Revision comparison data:
.....

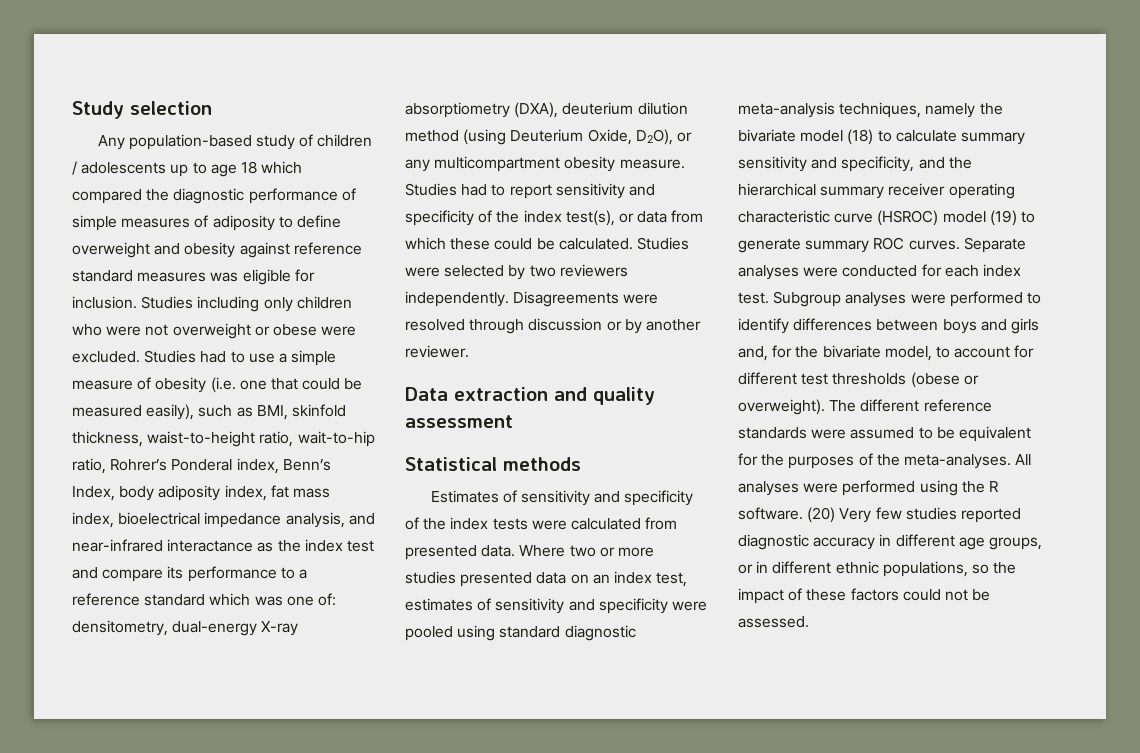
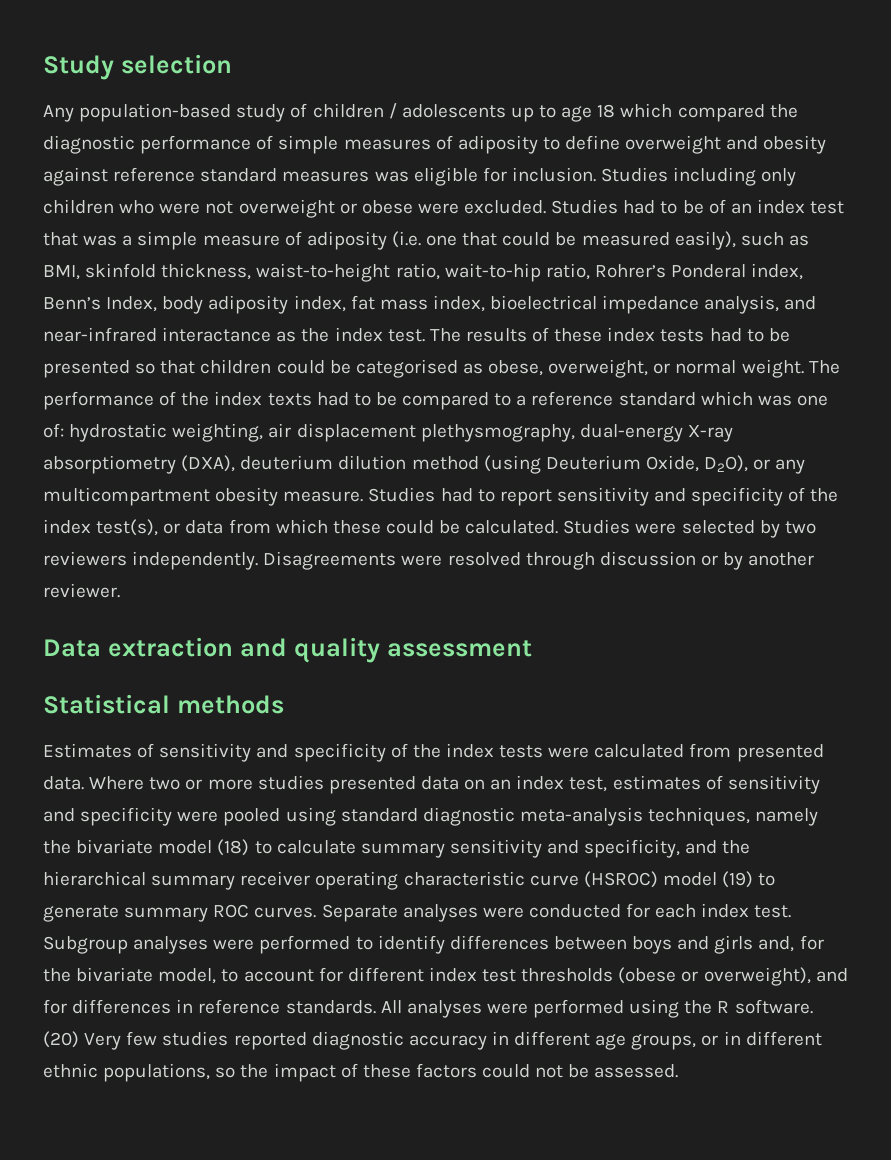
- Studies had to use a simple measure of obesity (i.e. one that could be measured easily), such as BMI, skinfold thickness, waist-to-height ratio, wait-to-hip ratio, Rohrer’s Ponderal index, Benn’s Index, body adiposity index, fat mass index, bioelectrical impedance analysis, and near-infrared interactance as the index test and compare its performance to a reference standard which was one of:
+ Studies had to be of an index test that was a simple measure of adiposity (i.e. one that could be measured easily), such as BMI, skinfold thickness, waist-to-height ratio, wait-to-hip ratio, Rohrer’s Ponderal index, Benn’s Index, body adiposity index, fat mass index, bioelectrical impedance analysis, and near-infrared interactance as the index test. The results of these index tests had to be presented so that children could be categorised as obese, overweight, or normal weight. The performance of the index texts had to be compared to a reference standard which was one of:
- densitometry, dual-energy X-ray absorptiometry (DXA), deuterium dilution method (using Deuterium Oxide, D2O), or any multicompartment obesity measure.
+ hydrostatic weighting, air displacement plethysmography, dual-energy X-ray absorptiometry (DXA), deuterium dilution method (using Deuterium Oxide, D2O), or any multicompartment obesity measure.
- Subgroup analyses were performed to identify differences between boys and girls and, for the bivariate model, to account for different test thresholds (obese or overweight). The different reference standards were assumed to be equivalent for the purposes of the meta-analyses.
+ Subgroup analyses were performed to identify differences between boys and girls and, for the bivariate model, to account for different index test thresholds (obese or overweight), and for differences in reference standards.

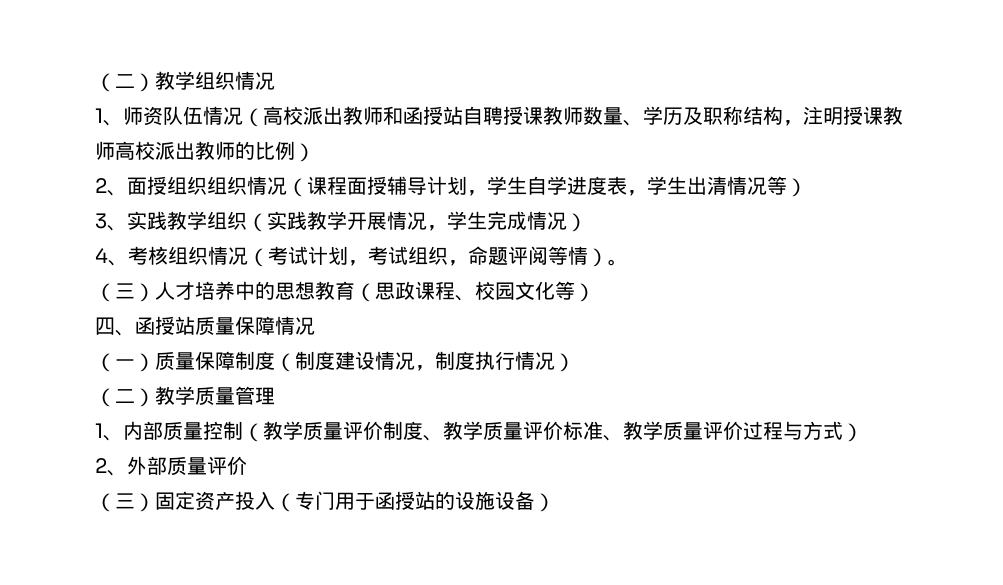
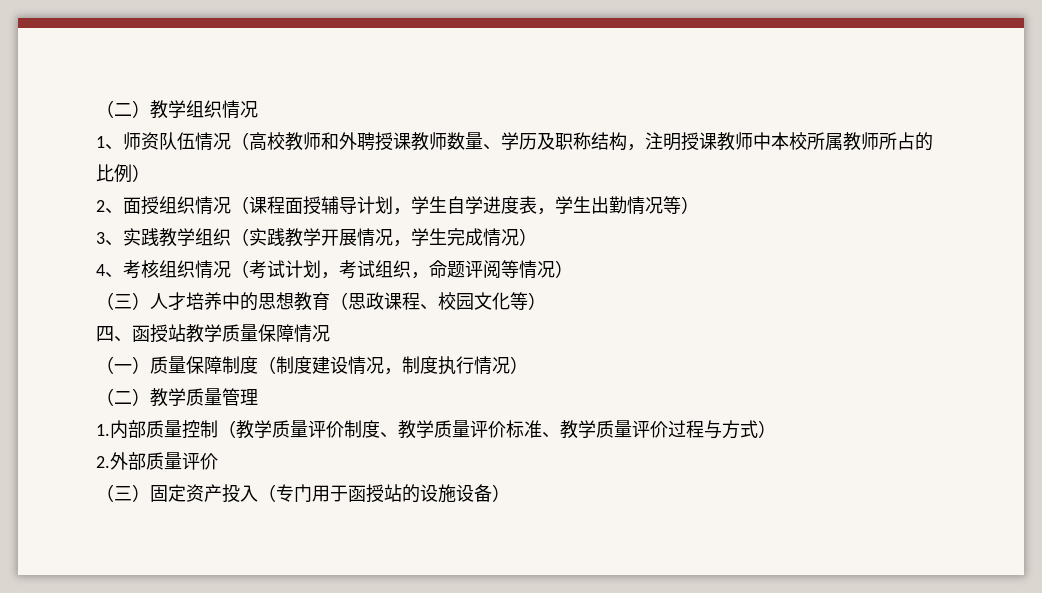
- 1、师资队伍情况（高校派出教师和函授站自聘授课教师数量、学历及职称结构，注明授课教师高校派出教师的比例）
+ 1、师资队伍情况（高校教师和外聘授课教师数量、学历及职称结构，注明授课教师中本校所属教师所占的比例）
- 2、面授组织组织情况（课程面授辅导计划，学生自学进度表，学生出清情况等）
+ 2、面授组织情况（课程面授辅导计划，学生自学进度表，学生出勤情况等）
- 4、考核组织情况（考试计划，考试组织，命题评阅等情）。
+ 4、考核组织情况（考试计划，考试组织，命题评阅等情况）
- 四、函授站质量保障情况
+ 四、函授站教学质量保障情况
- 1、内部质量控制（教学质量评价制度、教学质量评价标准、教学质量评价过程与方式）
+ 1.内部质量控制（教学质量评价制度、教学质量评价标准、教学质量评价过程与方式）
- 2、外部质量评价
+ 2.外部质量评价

.....

What is being asked:
The result should consist solely of the lines from the one that contains "- 4、考核组织情况（考试计划，考试组织，命题评阅等情）。" to the last line of the records above, reproduced exactly.

Task output:
- 4、考核组织情况（考试计划，考试组织，命题评阅等情）。
+ 4、考核组织情况（考试计划，考试组织，命题评阅等情况）
- 四、函授站质量保障情况
+ 四、函授站教学质量保障情况
- 1、内部质量控制（教学质量评价制度、教学质量评价标准、教学质量评价过程与方式）
+ 1.内部质量控制（教学质量评价制度、教学质量评价标准、教学质量评价过程与方式）
- 2、外部质量评价
+ 2.外部质量评价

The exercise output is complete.